Pour mener à bien la recherche, dont les résultats ont été publiés dans «Actes de l'Académie nationale des sciences», les chercheurs ont eu recours à l'imagerie par résonance magnétique fonctionnelle pour scanner le cerveau d'enfants atteints d'autisme, de frères et soeurs d'enfants autistes non touchés par la maladie, et un groupe témoin, tandis que les trois groupes ont observé des images de mouvements biologiques.

L'équipe de chercheurs, dirigée par Kevin A. Pelphrey, a identifié trois "signatures neuronales" qui distinguaient les deux premiers groupes d'enfants du groupe témoin: les enfants atteints de TSA et leurs frères et sœurs en bonne santé partageaient une activité cérébrale réduite dans certaines zones du cerveau. ; les enfants autistes avaient une activité cérébrale réduite dans d'autres régions et, enfin, des frères et sœurs en bonne santé avaient une activité cérébrale accrue dans d'autres régions du cerveau.

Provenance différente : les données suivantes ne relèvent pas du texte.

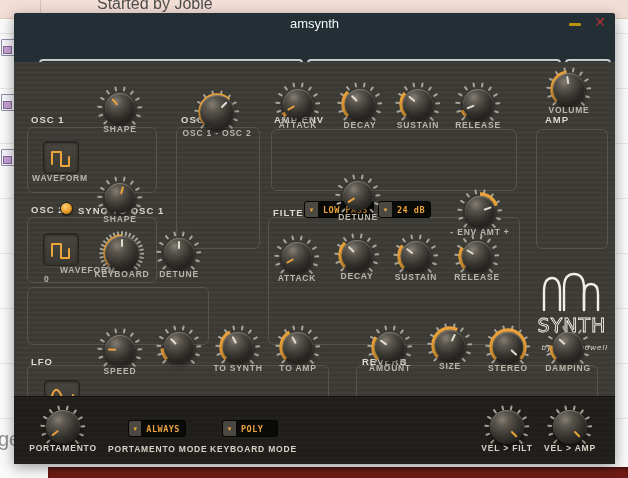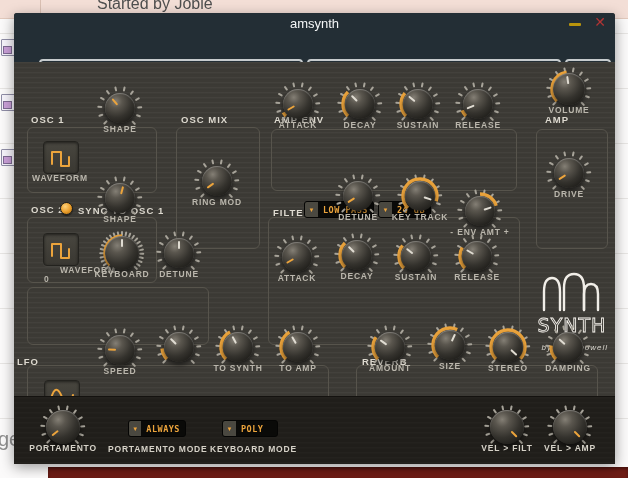--- a/index.html
+++ b/index.html
@@ -132,21 +132,21 @@
     <div class="panel" style="left:342px;top:303px;width:240px;height:68px;"></div>
 
     <div class="ptitle" style="left:17px;top:52px;">OSC 1</div>
     <div class="ptitle" style="left:167px;top:52px;">OSC MIX</div>
     <div class="ptitle" style="left:260px;top:52px;">AMP ENV</div>
     <div class="ptitle" style="left:531px;top:52px;">AMP</div>
     <div class="ptitle" style="left:17px;top:142px;">OSC 2</div>
     <div class="ptitle" style="left:64px;top:143px;">SYNC TO OSC 1</div>
     <div class="led" style="left:46px;top:140px;"></div>
     <div class="ptitle" style="left:259px;top:145px;">FILTER</div>
-    <div class="ptitle" style="left:3px;top:294px;">LFO</div>
+    <div class="ptitle" style="left:17px;top:294px;">LFO</div>
     <div class="ptitle" style="left:348px;top:294px;">REVERB</div>
     <div class="sublabel" style="left:30px;top:212px;">0</div>
 
     <div class="wavebtn" style="left:29px;top:79px;">
       <svg width="24" height="22" viewBox="0 0 24 22">
           <path d="M3,17 V5 H12 V19 H20 V10" fill="none" stroke="#eca43c" stroke-width="2" stroke-linejoin="round" stroke-linecap="round"></path>
         </svg>
     </div>
     <div class="sublabel" style="left:46px;top:111px;transform:translateX(-50%);left:46px;">WAVEFORM</div>
     <div class="wavebtn" style="left:29px;top:171px;">
@@ -211,39 +211,42 @@
       <div class="tick" style="transform: rotate(85.9091deg) translateY(-20px);"></div>
       <div class="tick" style="transform: rotate(110.455deg) translateY(-20px);"></div>
       <div class="tick" style="transform: rotate(135deg) translateY(-20px);"></div>
       <div class="kbody" style="width: 30px; height: 30px; margin: -15px 0px 0px -15px;">
         <div class="ptrwrap" style="transform: rotate(-40deg);">
           <div class="ptr" style="background: rgb(236, 164, 60);"></div>
         </div>
       </div>
       <div class="klabel">SHAPE</div>
     </div>
-    <div class="knob" style="left: 179px; top: 144px;">
-      <div class="tick" style="transform: rotate(-135deg) translateY(-20px);"></div>
-      <div class="tick" style="transform: rotate(-110.455deg) translateY(-20px);"></div>
-      <div class="tick" style="transform: rotate(-85.9091deg) translateY(-20px);"></div>
-      <div class="tick" style="transform: rotate(-61.3636deg) translateY(-20px);"></div>
-      <div class="tick" style="transform: rotate(-36.8182deg) translateY(-20px);"></div>
-      <div class="tick" style="transform: rotate(-12.2727deg) translateY(-20px);"></div>
-      <div class="tick" style="transform: rotate(12.2727deg) translateY(-20px);"></div>
-      <div class="tick" style="transform: rotate(36.8182deg) translateY(-20px);"></div>
-      <div class="tick" style="transform: rotate(61.3636deg) translateY(-20px);"></div>
-      <div class="tick" style="transform: rotate(85.9091deg) translateY(-20px);"></div>
-      <div class="tick" style="transform: rotate(110.455deg) translateY(-20px);"></div>
-      <div class="tick" style="transform: rotate(135deg) translateY(-20px);"></div>
-      <div class="kbody" style="width: 30px; height: 30px; margin: -15px 0px 0px -15px;">
-        <div class="ptrwrap" style="transform: rotate(-125deg);">
-          <div class="ptr" style="background: rgb(236, 164, 60);"></div>
-        </div>
-      </div>
-      <div class="klabel">RING MOD</div>
+    <div class="knob" style="left: 179px; top: 75px;">
+      <div class="tick" style="transform: rotate(-135deg) translateY(-20px);"></div>
+      <div class="tick" style="transform: rotate(-110.455deg) translateY(-20px);"></div>
+      <div class="tick" style="transform: rotate(-85.9091deg) translateY(-20px);"></div>
+      <div class="tick" style="transform: rotate(-61.3636deg) translateY(-20px);"></div>
+      <div class="tick" style="transform: rotate(-36.8182deg) translateY(-20px);"></div>
+      <div class="tick" style="transform: rotate(-12.2727deg) translateY(-20px);"></div>
+      <div class="tick" style="transform: rotate(12.2727deg) translateY(-20px);"></div>
+      <div class="tick" style="transform: rotate(36.8182deg) translateY(-20px);"></div>
+      <div class="tick" style="transform: rotate(61.3636deg) translateY(-20px);"></div>
+      <div class="tick" style="transform: rotate(85.9091deg) translateY(-20px);"></div>
+      <div class="tick" style="transform: rotate(110.455deg) translateY(-20px);"></div>
+      <div class="tick" style="transform: rotate(135deg) translateY(-20px);"></div>
+      <svg width="48" height="48" class="karc">
+        <path d="M 11.979184719828691,36.020815280171306 A 17 17 0 0 1 36.020815280171306,11.979184719828691" fill="none" stroke="#ECA43C" stroke-width="3.4"></path>
+      </svg>
+      <div class="kbody" style="width: 34px; height: 34px; margin: -17px 0px 0px -17px;">
+        <div class="ptrwrap" style="transform: rotate(45deg);">
+          <div class="ptr" style="background: rgb(224, 220, 210);"></div>
+        </div>
+      </div>
+      <div class="klabel">OSC 1 - OSC 2</div>
     </div>
     <div class="knob" style="left: 260px; top: 67px;">
       <div class="tick" style="transform: rotate(-135deg) translateY(-20px);"></div>
       <div class="tick" style="transform: rotate(-110.455deg) translateY(-20px);"></div>
       <div class="tick" style="transform: rotate(-85.9091deg) translateY(-20px);"></div>
       <div class="tick" style="transform: rotate(-61.3636deg) translateY(-20px);"></div>
       <div class="tick" style="transform: rotate(-36.8182deg) translateY(-20px);"></div>
       <div class="tick" style="transform: rotate(-12.2727deg) translateY(-20px);"></div>
       <div class="tick" style="transform: rotate(12.2727deg) translateY(-20px);"></div>
       <div class="tick" style="transform: rotate(36.8182deg) translateY(-20px);"></div>
@@ -345,40 +348,20 @@
       <div class="tick" style="transform: rotate(135deg) translateY(-20px);"></div>
       <svg width="48" height="48" class="karc">
         <path d="M 11.979184719828691,36.020815280171306 A 17 17 0 0 1 21.63405728367889,7.165442831393303" fill="none" stroke="#ECA43C" stroke-width="3.4"></path>
       </svg>
       <div class="kbody" style="width: 32px; height: 32px; margin: -16px 0px 0px -16px;">
         <div class="ptrwrap" style="transform: rotate(-8deg);">
           <div class="ptr" style="background: rgb(224, 220, 210);"></div>
         </div>
       </div>
       <div class="klabel">VOLUME</div>
-    </div>
-    <div class="knob" style="left: 531px; top: 136px;">
-      <div class="tick" style="transform: rotate(-135deg) translateY(-20px);"></div>
-      <div class="tick" style="transform: rotate(-110.455deg) translateY(-20px);"></div>
-      <div class="tick" style="transform: rotate(-85.9091deg) translateY(-20px);"></div>
-      <div class="tick" style="transform: rotate(-61.3636deg) translateY(-20px);"></div>
-      <div class="tick" style="transform: rotate(-36.8182deg) translateY(-20px);"></div>
-      <div class="tick" style="transform: rotate(-12.2727deg) translateY(-20px);"></div>
-      <div class="tick" style="transform: rotate(12.2727deg) translateY(-20px);"></div>
-      <div class="tick" style="transform: rotate(36.8182deg) translateY(-20px);"></div>
-      <div class="tick" style="transform: rotate(61.3636deg) translateY(-20px);"></div>
-      <div class="tick" style="transform: rotate(85.9091deg) translateY(-20px);"></div>
-      <div class="tick" style="transform: rotate(110.455deg) translateY(-20px);"></div>
-      <div class="tick" style="transform: rotate(135deg) translateY(-20px);"></div>
-      <div class="kbody" style="width: 30px; height: 30px; margin: -15px 0px 0px -15px;">
-        <div class="ptrwrap" style="transform: rotate(-122deg);">
-          <div class="ptr" style="background: rgb(236, 164, 60);"></div>
-        </div>
-      </div>
-      <div class="klabel">DRIVE</div>
     </div>
     <div class="knob" style="left: 82px; top: 161px;">
       <div class="tick" style="transform: rotate(-135deg) translateY(-20px);"></div>
       <div class="tick" style="transform: rotate(-110.455deg) translateY(-20px);"></div>
       <div class="tick" style="transform: rotate(-85.9091deg) translateY(-20px);"></div>
       <div class="tick" style="transform: rotate(-61.3636deg) translateY(-20px);"></div>
       <div class="tick" style="transform: rotate(-36.8182deg) translateY(-20px);"></div>
       <div class="tick" style="transform: rotate(-12.2727deg) translateY(-20px);"></div>
       <div class="tick" style="transform: rotate(12.2727deg) translateY(-20px);"></div>
       <div class="tick" style="transform: rotate(36.8182deg) translateY(-20px);"></div>
@@ -462,43 +445,20 @@
       <div class="tick" style="transform: rotate(85.9091deg) translateY(-20px);"></div>
       <div class="tick" style="transform: rotate(110.455deg) translateY(-20px);"></div>
       <div class="tick" style="transform: rotate(135deg) translateY(-20px);"></div>
       <div class="kbody" style="width: 30px; height: 30px; margin: -15px 0px 0px -15px;">
         <div class="ptrwrap" style="transform: rotate(-122deg);">
           <div class="ptr" style="background: rgb(236, 164, 60);"></div>
         </div>
       </div>
       <div class="klabel">DETUNE</div>
     </div>
-    <div class="knob" style="left: 382px; top: 159px;">
-      <div class="tick" style="transform: rotate(-135deg) translateY(-20px);"></div>
-      <div class="tick" style="transform: rotate(-110.455deg) translateY(-20px);"></div>
-      <div class="tick" style="transform: rotate(-85.9091deg) translateY(-20px);"></div>
-      <div class="tick" style="transform: rotate(-61.3636deg) translateY(-20px);"></div>
-      <div class="tick" style="transform: rotate(-36.8182deg) translateY(-20px);"></div>
-      <div class="tick" style="transform: rotate(-12.2727deg) translateY(-20px);"></div>
-      <div class="tick" style="transform: rotate(12.2727deg) translateY(-20px);"></div>
-      <div class="tick" style="transform: rotate(36.8182deg) translateY(-20px);"></div>
-      <div class="tick" style="transform: rotate(61.3636deg) translateY(-20px);"></div>
-      <div class="tick" style="transform: rotate(85.9091deg) translateY(-20px);"></div>
-      <div class="tick" style="transform: rotate(110.455deg) translateY(-20px);"></div>
-      <div class="tick" style="transform: rotate(135deg) translateY(-20px);"></div>
-      <svg width="48" height="48" class="karc">
-        <path d="M 11.979184719828691,36.020815280171306 A 17 17 0 1 1 40.16796077701761,29.253288904374106" fill="none" stroke="#ECA43C" stroke-width="3.4"></path>
-      </svg>
-      <div class="kbody" style="width: 30px; height: 30px; margin: -15px 0px 0px -15px;">
-        <div class="ptrwrap" style="transform: rotate(108deg);">
-          <div class="ptr" style="background: rgb(224, 220, 210);"></div>
-        </div>
-      </div>
-      <div class="klabel">KEY TRACK</div>
-    </div>
     <div class="knob" style="left: 442px; top: 174px;">
       <div class="tick" style="transform: rotate(-135deg) translateY(-20px);"></div>
       <div class="tick" style="transform: rotate(-110.455deg) translateY(-20px);"></div>
       <div class="tick" style="transform: rotate(-85.9091deg) translateY(-20px);"></div>
       <div class="tick" style="transform: rotate(-61.3636deg) translateY(-20px);"></div>
       <div class="tick" style="transform: rotate(-36.8182deg) translateY(-20px);"></div>
       <div class="tick" style="transform: rotate(-12.2727deg) translateY(-20px);"></div>
       <div class="tick" style="transform: rotate(12.2727deg) translateY(-20px);"></div>
       <div class="tick" style="transform: rotate(36.8182deg) translateY(-20px);"></div>
       <div class="tick" style="transform: rotate(61.3636deg) translateY(-20px);"></div>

Selon les auteurs de l'étude, la première signature, partagée par les enfants atteints de TSA et leurs frères et sœurs non affectés, pourrait être la caractéristique qui indique la prédisposition génétique à développer l'autisme, la deuxième signature identifie le trouble autistique actif, et la troisième viserait compenser la prédisposition génétique et l'activité cérébrale inférieure enregistrée dans certaines régions cérébrales chez des frères et sœurs en bonne santé.

Les chercheurs croient que ces données pourraient aider à mieux comprendre les causes de l'autisme, ainsi que l'origine génétique et moléculaire de ce trouble.

Gerald BRONNER - Négociation intellectuelle avec le monde (Les lois de l'attraction mentale) (Août 2019).